İnsanlar diğer canlılarda olmayan bir özelliğe sahip yani dil, bu çok açık fakat buna nasıl sahip olduğumuz o kadar da açık değil. Darwin’in zamanından bu yana bilim insanları dilin evrimi üzerine puzzle parçaları topluyorlar.

Günümüzde insanlar gerek konuşarak, gerek işaretlerle, gerekse yazıyla anlaşabilirler. Bu dil için bir kapasiteye sahip olmak demektir. Ve dilin ilk hali için bir başlangıç noktası olarak; Maymunların ortak atalarımızdan izler taşıyan iletişim sistemleri bize yol gösterebilir.

Ancak milyon dolarlık soru, o arada neler oldu?

Maymun benzeri iletişimden tam teşekküllü insan diline nasıl geçtik? Çoğu bilim insanı, atalarımızın dil için gerekli uyarlamaları geliştirdiği için bunun aşamalar halinde gerçekleştiğini düşünüyor.
Daha önceki aşamalarda, insan ataları bir çeşit protolanguaj* kullanırlardı – maymun iletişiminden daha karmaşık, fakat modern dil unsurlarından yoksun. Fakat bu protolanguaj tam olarak nasıldı? Orası ciddi tartışmalara konu olan bir yer.
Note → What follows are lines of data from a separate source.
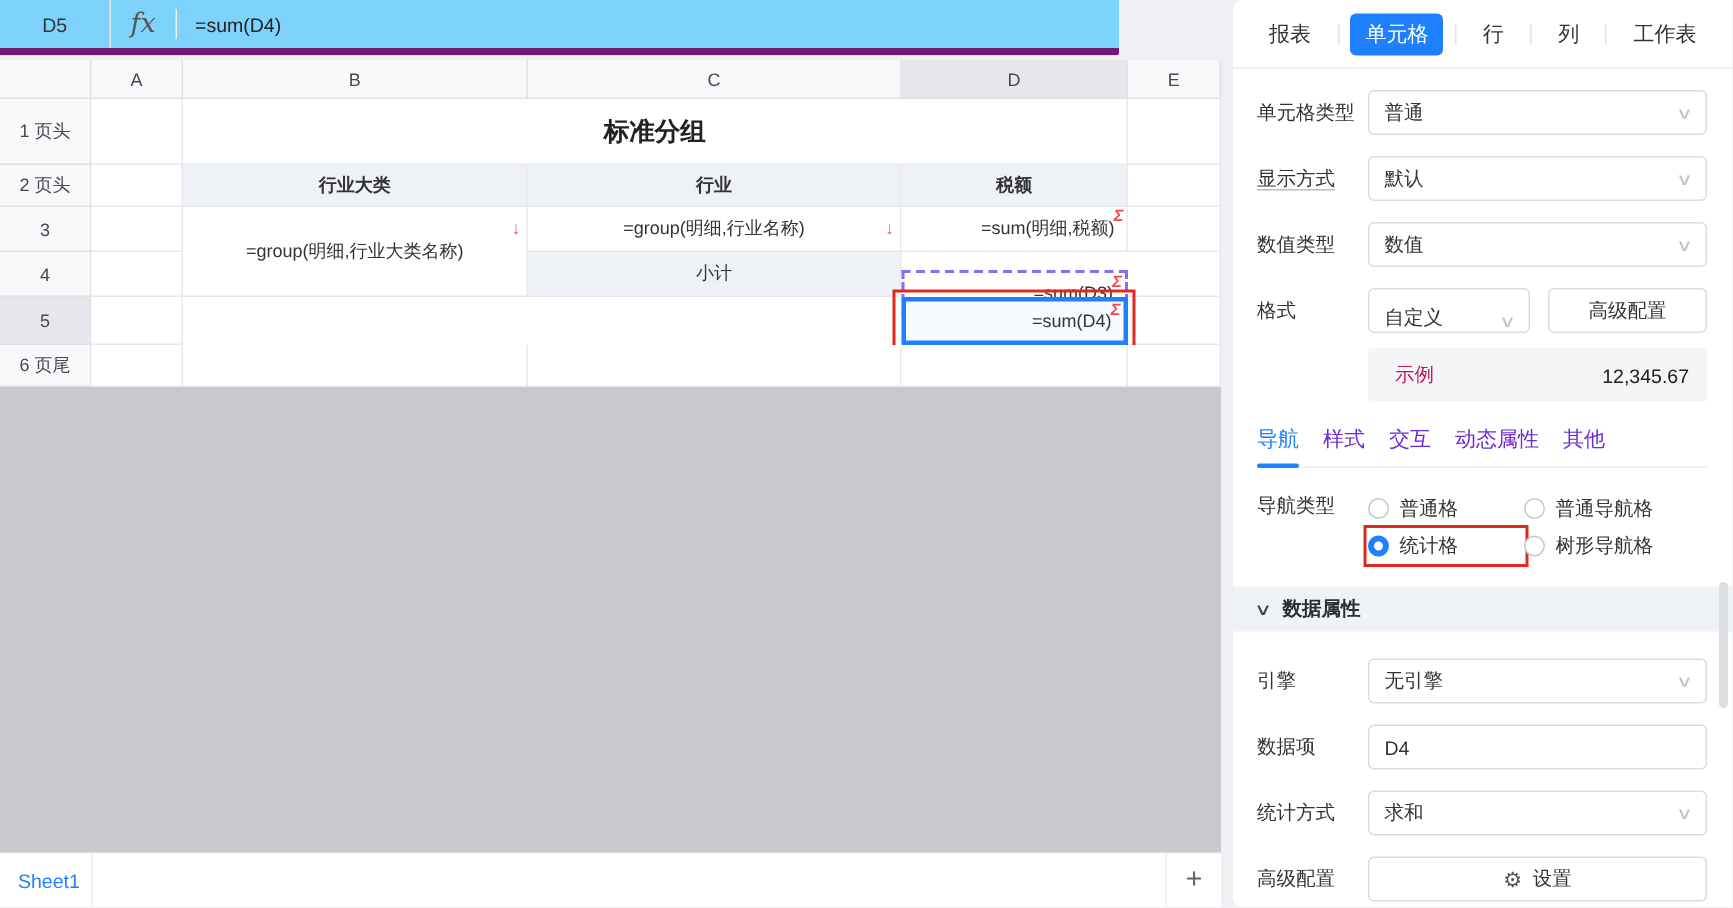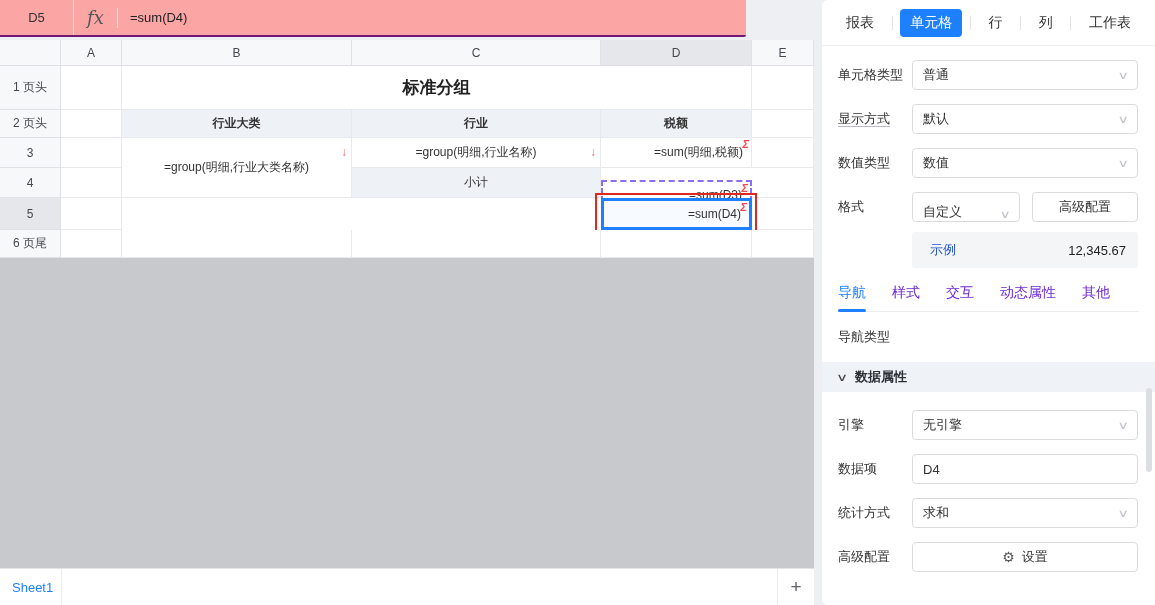"D5" .formula-bar { background: #fca5a5 -> #7dd3fc; border-bottom: 2px solid #701a75 -> 5px solid #701a75 }
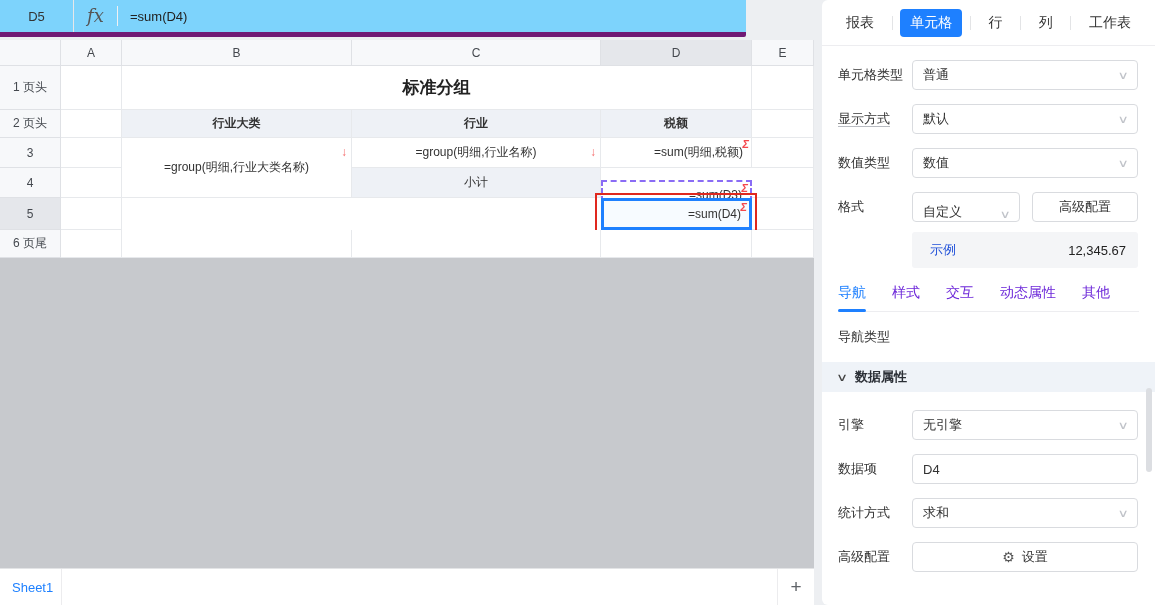"示例" .sample-label { color: #1d4ed8 -> #be185d }
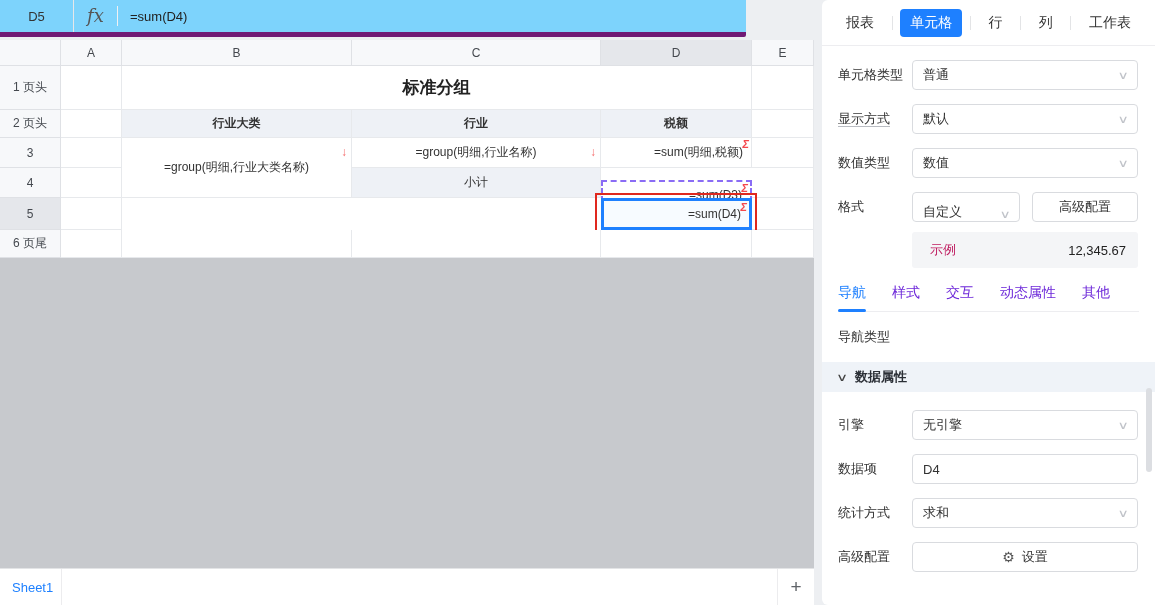"导航" .sub-tabs { gap: 26px -> 16px }
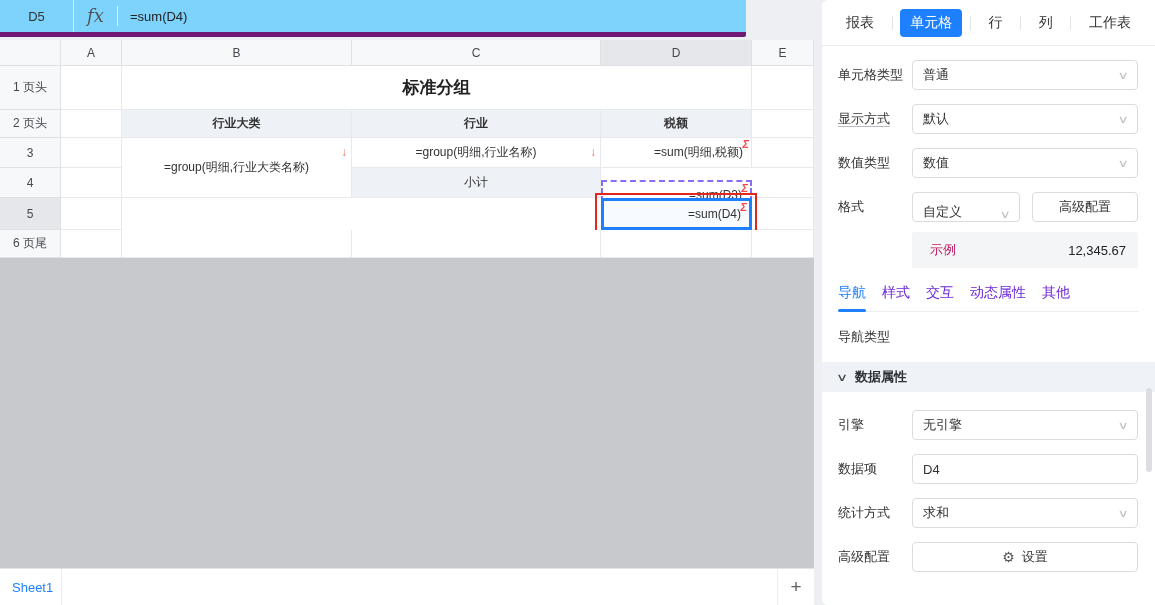"普通格" div.radio-grid { html: none -> <div> <div> <span></span> <span>普通格</span> </div> <div> <span></span> <span>普通导航格</span> </div> <div> <span></span> <span>统计格</span> </div> <div> <span></span> <span>树形导航格</span> </div> </div> }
Bazı araştırmacılar atalarımızın konuşmadan önce şarkı söylediğini iddia ediyor. Diğerleri protolanguaja pandomim jestlerinin (charades*sessiz sinema*üzerine kurulu bir toplum) egemen olduğunu iddia ediyor. Burada, evrimsel biyolog W. TecumsehFitch’in 2017 akademik incelemesinden büyük ölçüde yararlanarak, dil kökenleri için geçerli modelleri özetlemek için elimizden geleni yapacağız. Ama önce…
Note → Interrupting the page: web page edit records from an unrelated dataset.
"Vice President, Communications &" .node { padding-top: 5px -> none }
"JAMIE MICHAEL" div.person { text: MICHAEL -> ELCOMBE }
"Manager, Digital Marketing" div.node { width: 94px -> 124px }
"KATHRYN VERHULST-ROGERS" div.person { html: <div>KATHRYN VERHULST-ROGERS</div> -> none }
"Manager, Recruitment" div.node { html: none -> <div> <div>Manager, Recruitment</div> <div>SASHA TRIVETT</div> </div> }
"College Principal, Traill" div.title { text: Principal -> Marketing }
Dil nedir? Dili dil yapan nedir?

Dilin nasıl geliştiğini açıklamaya çalışmadan önce, tam olarak neyin geliştiğini açıklamalıyız. Dilin ne olduğunu ve en yakın evrimsel akrabalarımızın, büyük maymunların iletişim becerilerinden ne kadar farklı olduğunu tanımlamalıyız. İnsan dilinde, rastgele sesler ve işaretler, gramer yapılarında öğrenilebilen, keşfedilebilen ve sınırsız biçimde birleştirilebilen belirli kelimeleri temsil eder.
Düşünebileceğimiz herhangi bir şey hakkında konuşabiliriz – planlar, krepler, politikalar. Mesela “Nasılsın?”, Gerçek bir soru yerine selamlama olabilir. Dil, başkalarıyla iletişim kurmamızı veya onları kendimize inandırmamızı sağlar.
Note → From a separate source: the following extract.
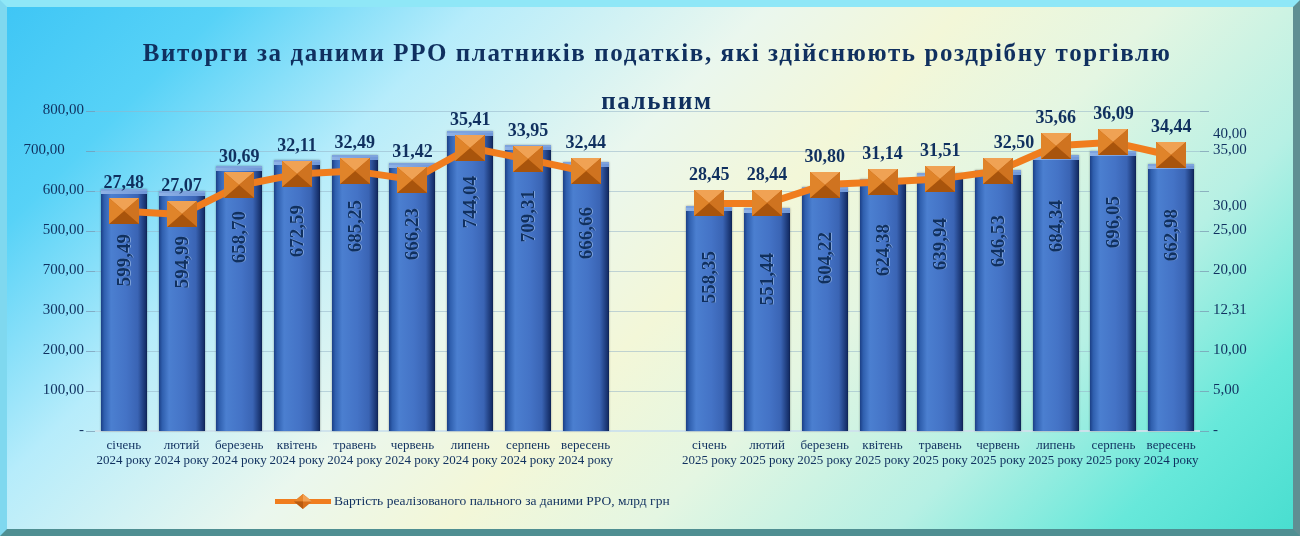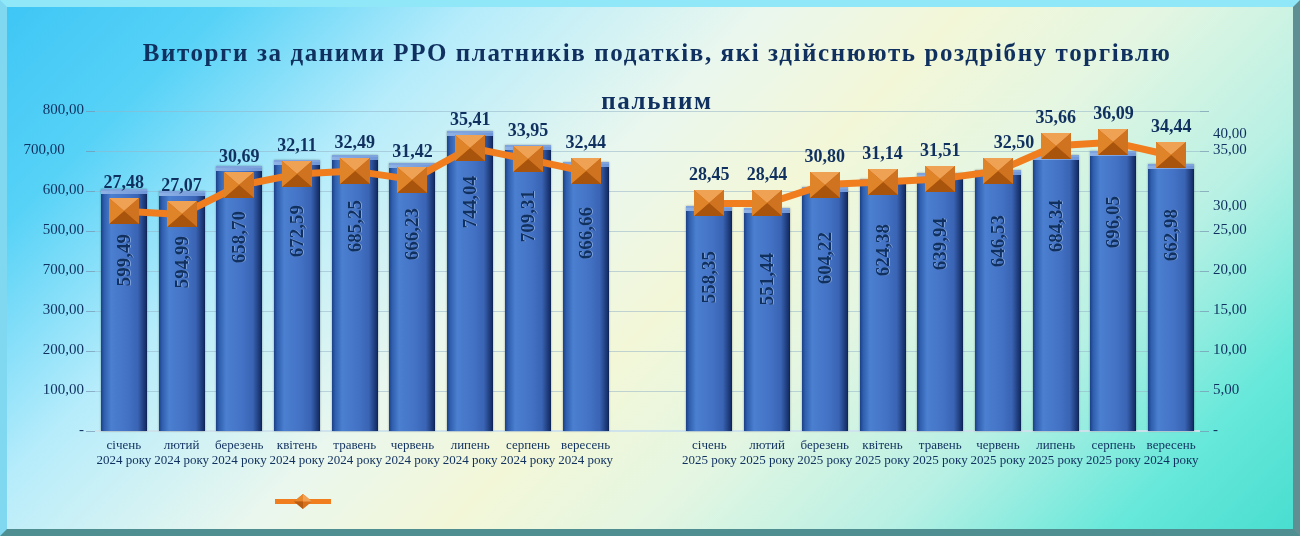"15,00" div.axis-r { text: 15,00 -> 12,31 }
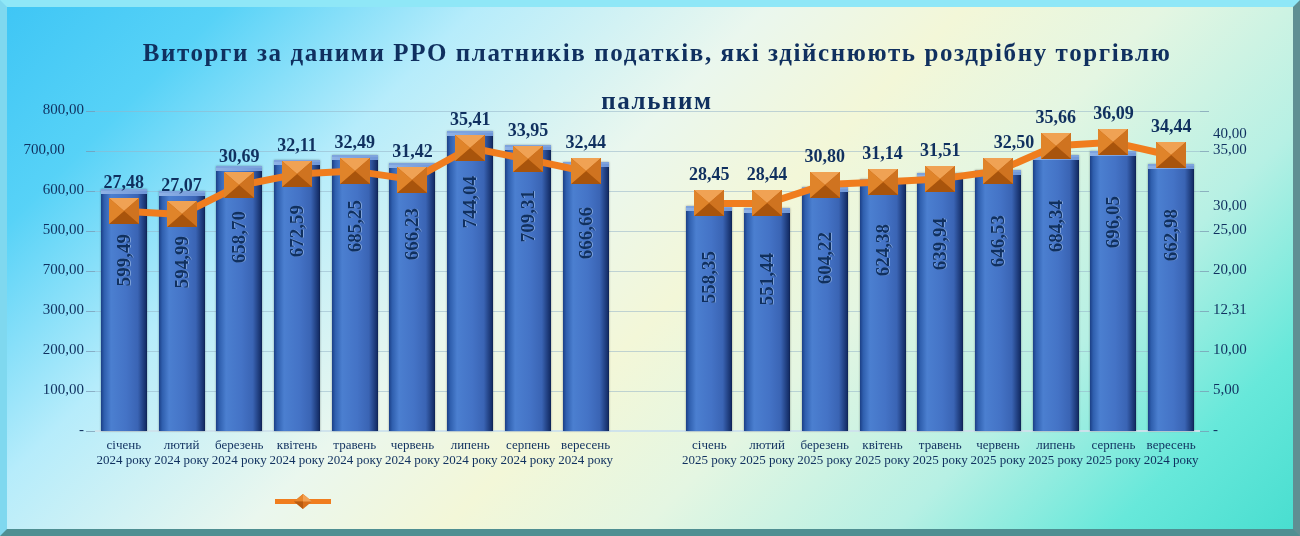"Вартість реалізованого пального за" span { html: none -> <span>Вартість реалізованого пального за даними РРО, млрд грн</span> }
Ve anadilimizi doğuştan olmasa da, küçük çocuklar bilinçli bir çaba göstermeden öğrebilirler. Bu nitelikler, dili yalnızca insanlarda bulunan olağanüstü bir iletişim sistemi yapar. Ancak sistem, bileşenlere veya dil için gerekli özelliklere ayrılabilir.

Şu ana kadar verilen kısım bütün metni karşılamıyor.